▶ [Given data]:
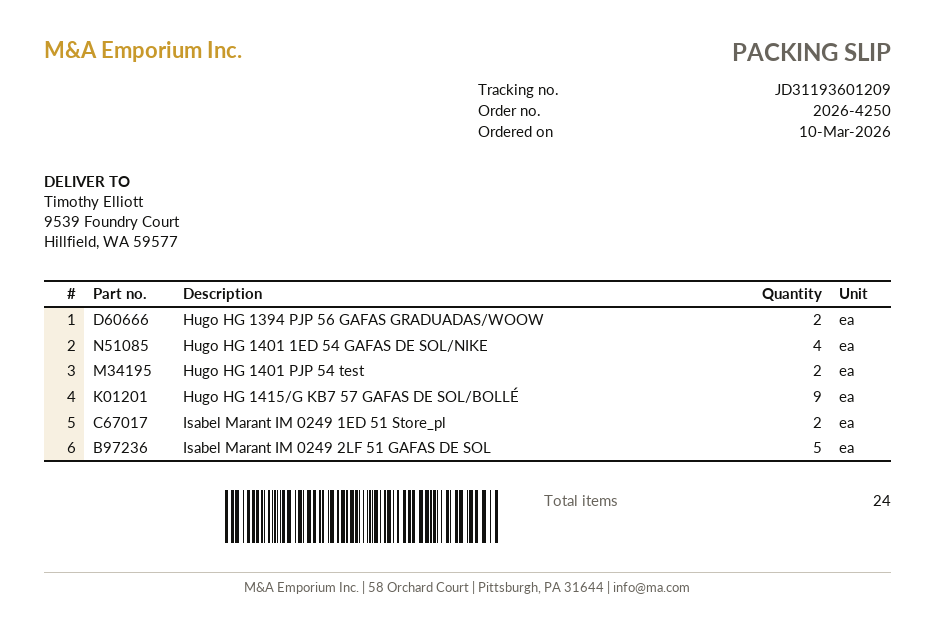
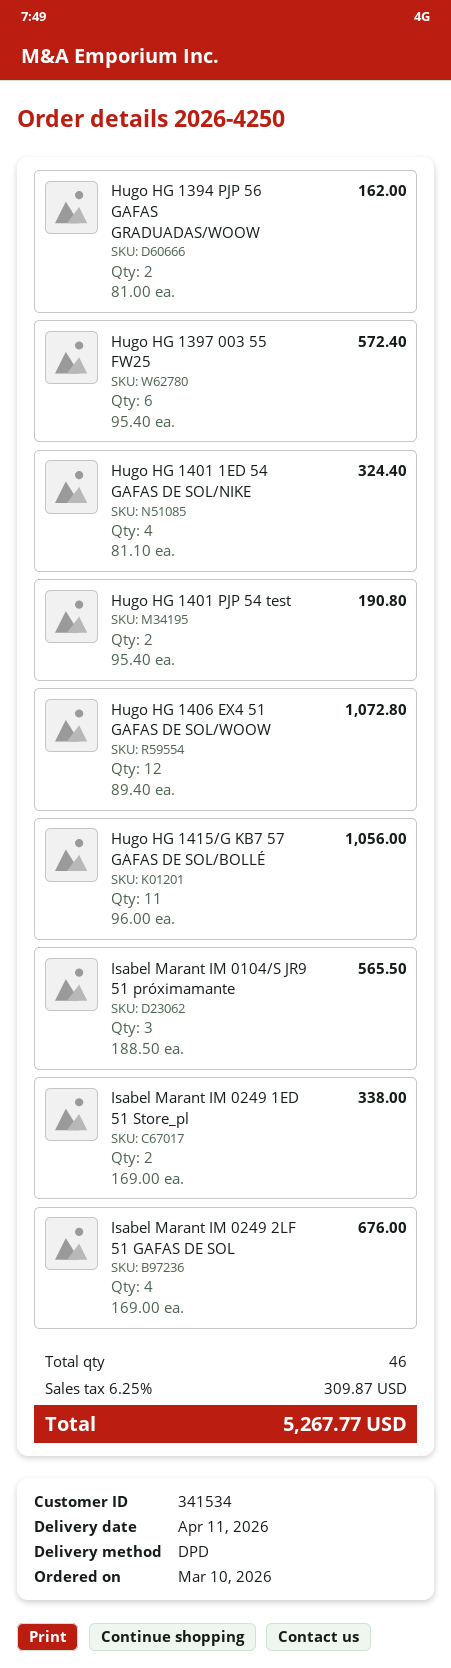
Hugo HG 1415/G KB7 57 GAFAS DE SOL/BOLLÉ: 9 -> 11
Isabel Marant IM 0249 2LF 51 GAFAS DE SOL: 5 -> 4
Hugo HG 1397 003 55 FW25: none -> 6
Hugo HG 1406 EX4 51 GAFAS DE SOL/WOOW: none -> 12
Isabel Marant IM 0104/S JR9 51 próximamante: none -> 3
total quantity: 24 -> 46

▶ [What you should do]: Copy every line of the listing that contains the word "none".

▶ [Written answer]:
Hugo HG 1397 003 55 FW25: none -> 6
Hugo HG 1406 EX4 51 GAFAS DE SOL/WOOW: none -> 12
Isabel Marant IM 0104/S JR9 51 próximamante: none -> 3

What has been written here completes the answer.